■ Directions ■
Once the pictures are set aside, retype the remaining entries exactly.

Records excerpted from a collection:

┌────────

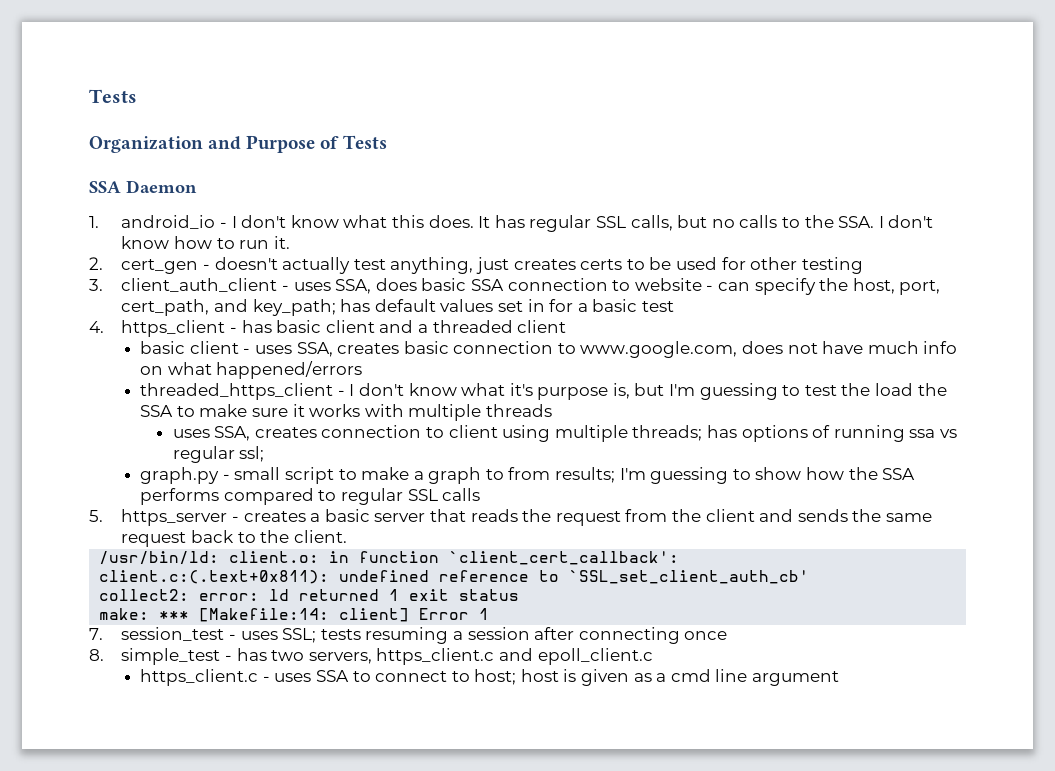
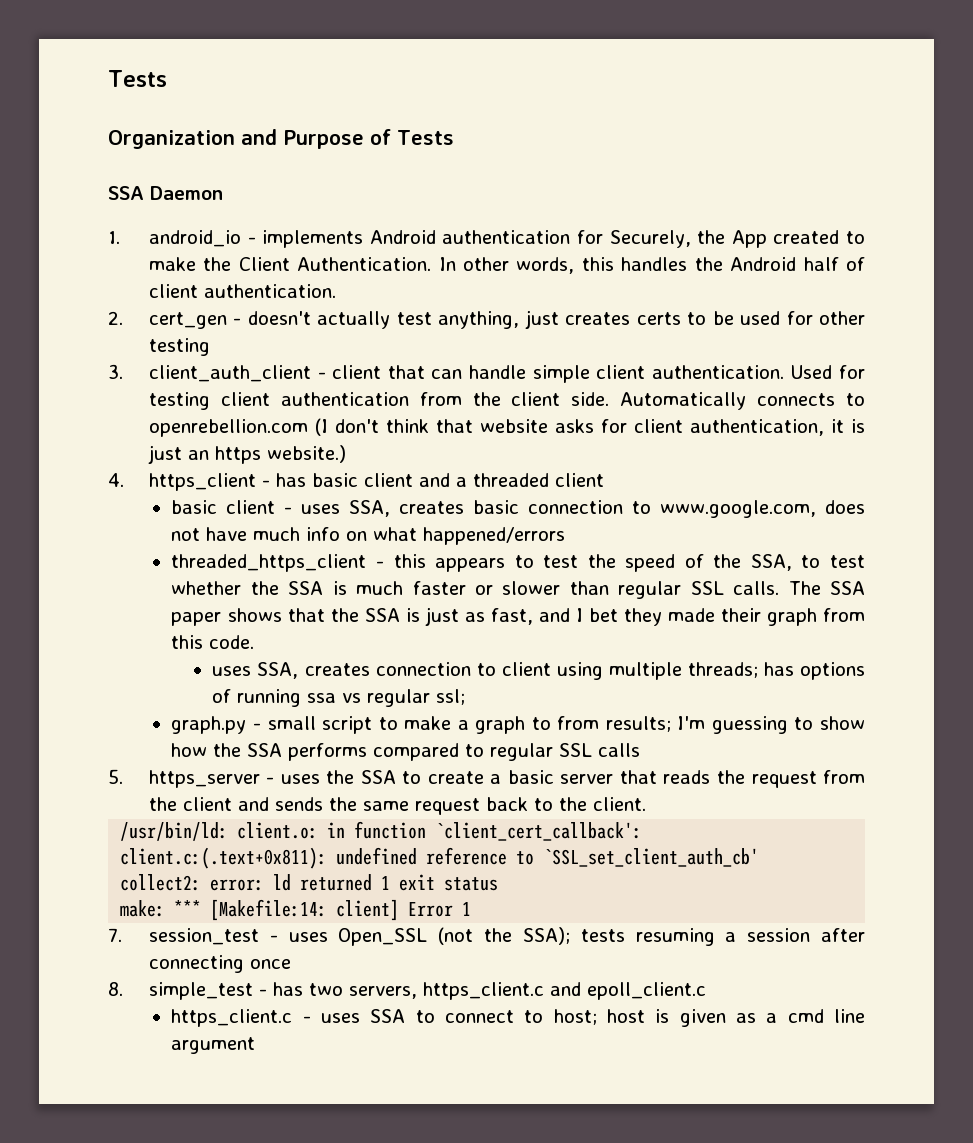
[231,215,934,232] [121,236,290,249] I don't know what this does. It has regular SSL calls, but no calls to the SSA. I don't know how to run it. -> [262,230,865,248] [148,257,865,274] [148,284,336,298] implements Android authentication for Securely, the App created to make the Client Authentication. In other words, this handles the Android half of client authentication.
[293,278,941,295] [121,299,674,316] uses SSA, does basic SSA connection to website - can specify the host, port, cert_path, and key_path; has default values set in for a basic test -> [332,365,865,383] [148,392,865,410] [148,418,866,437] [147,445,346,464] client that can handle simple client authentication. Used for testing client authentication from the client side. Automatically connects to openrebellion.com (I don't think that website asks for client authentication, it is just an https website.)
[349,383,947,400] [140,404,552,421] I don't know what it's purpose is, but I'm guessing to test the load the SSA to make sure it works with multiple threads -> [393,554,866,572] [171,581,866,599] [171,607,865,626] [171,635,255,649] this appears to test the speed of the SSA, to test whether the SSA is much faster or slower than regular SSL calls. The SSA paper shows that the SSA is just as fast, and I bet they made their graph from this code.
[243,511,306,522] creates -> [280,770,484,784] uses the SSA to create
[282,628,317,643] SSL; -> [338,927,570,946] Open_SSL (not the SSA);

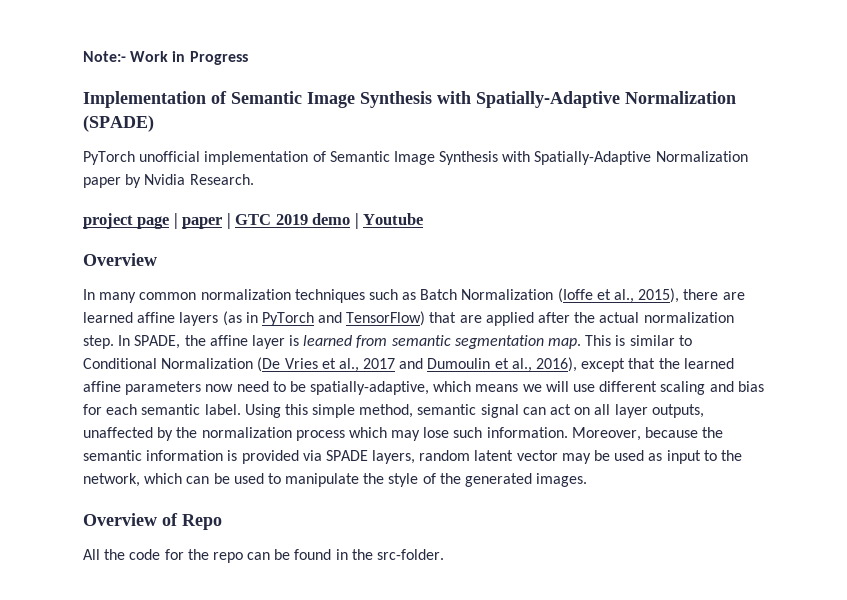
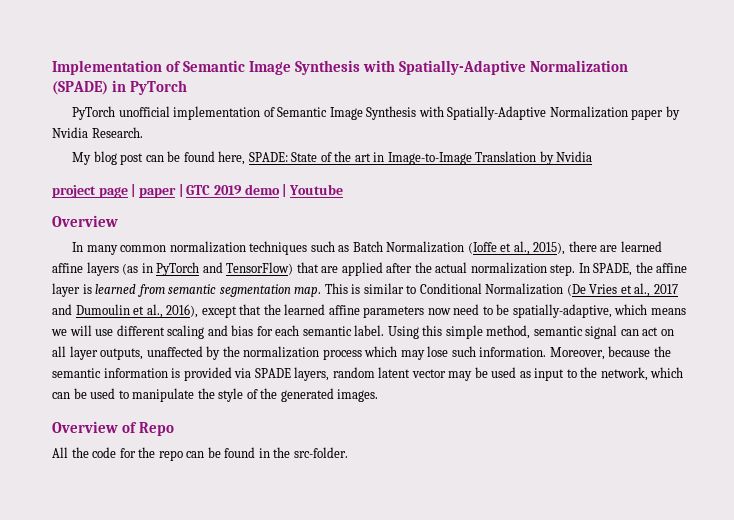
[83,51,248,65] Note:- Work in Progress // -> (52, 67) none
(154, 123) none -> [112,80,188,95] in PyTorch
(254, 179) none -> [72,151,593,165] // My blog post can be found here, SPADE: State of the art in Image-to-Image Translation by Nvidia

└────────

■ Result of this exercise ■
[231,215,934,232] [121,236,290,249] I don't know what this does. It has regular SSL calls, but no calls to the SSA. I don't know how to run it. -> [262,230,865,248] [148,257,865,274] [148,284,336,298] implements Android authentication for Securely, the App created to make the Client Authentication. In other words, this handles the Android half of client authentication.
[293,278,941,295] [121,299,674,316] uses SSA, does basic SSA connection to website - can specify the host, port, cert_path, and key_path; has default values set in for a basic test -> [332,365,865,383] [148,392,865,410] [148,418,866,437] [147,445,346,464] client that can handle simple client authentication. Used for testing client authentication from the client side. Automatically connects to openrebellion.com (I don't think that website asks for client authentication, it is just an https website.)
[349,383,947,400] [140,404,552,421] I don't know what it's purpose is, but I'm guessing to test the load the SSA to make sure it works with multiple threads -> [393,554,866,572] [171,581,866,599] [171,607,865,626] [171,635,255,649] this appears to test the speed of the SSA, to test whether the SSA is much faster or slower than regular SSL calls. The SSA paper shows that the SSA is just as fast, and I bet they made their graph from this code.
[243,511,306,522] creates -> [280,770,484,784] uses the SSA to create
[282,628,317,643] SSL; -> [338,927,570,946] Open_SSL (not the SSA);

[83,51,248,65] Note:- Work in Progress // -> (52, 67) none
(154, 123) none -> [112,80,188,95] in PyTorch
(254, 179) none -> [72,151,593,165] // My blog post can be found here, SPADE: State of the art in Image-to-Image Translation by Nvidia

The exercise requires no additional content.